**Your objective**
Please set down each entry exactly, omitting any picture it holds.

**Records for processing**

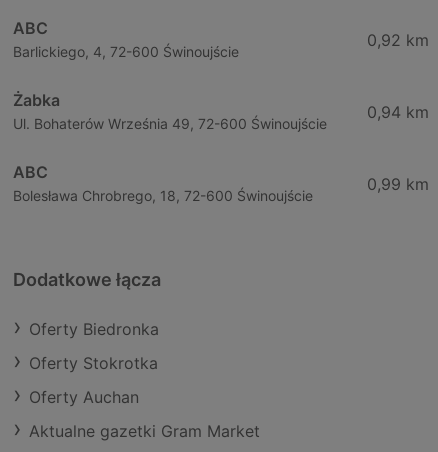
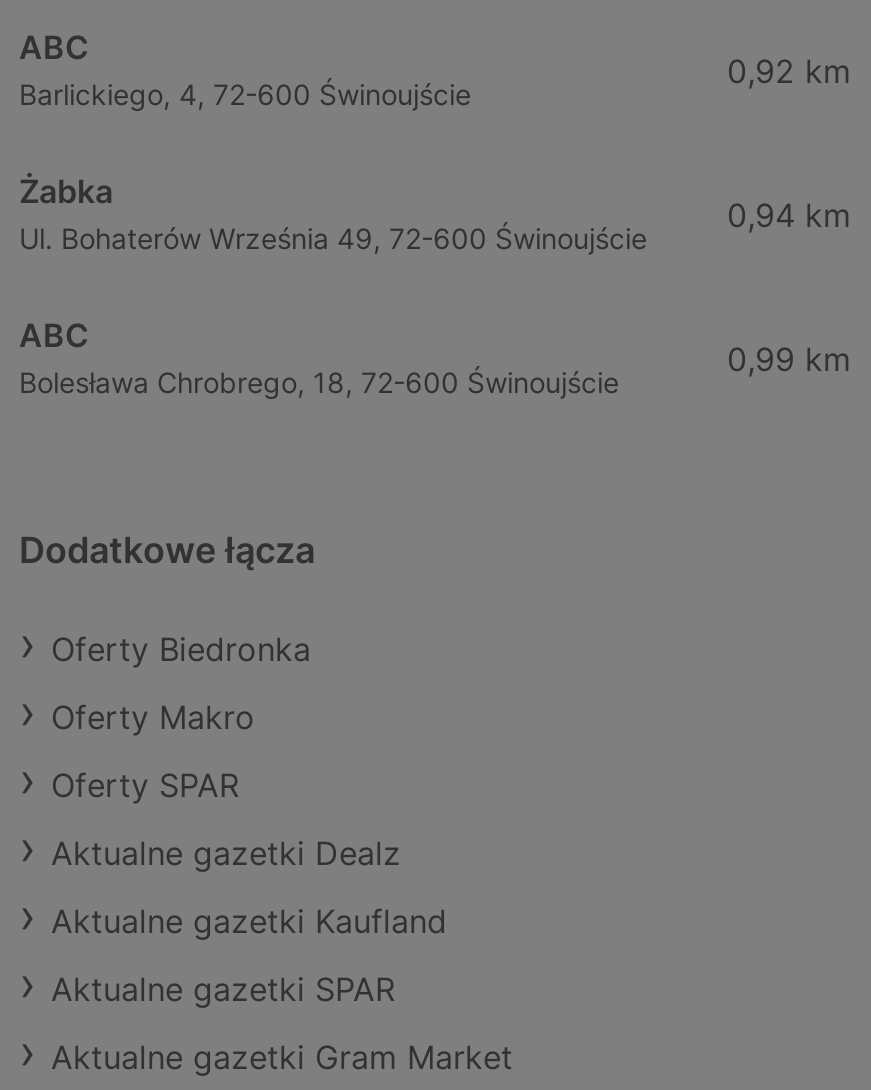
- Oferty Stokrotka
- Oferty Auchan
+ Oferty Makro
+ Oferty SPAR
+ Aktualne gazetki Dealz
+ Aktualne gazetki Kaufland
+ Aktualne gazetki SPAR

**Solution to this task**
- Oferty Stokrotka
- Oferty Auchan
+ Oferty Makro
+ Oferty SPAR
+ Aktualne gazetki Dealz
+ Aktualne gazetki Kaufland
+ Aktualne gazetki SPAR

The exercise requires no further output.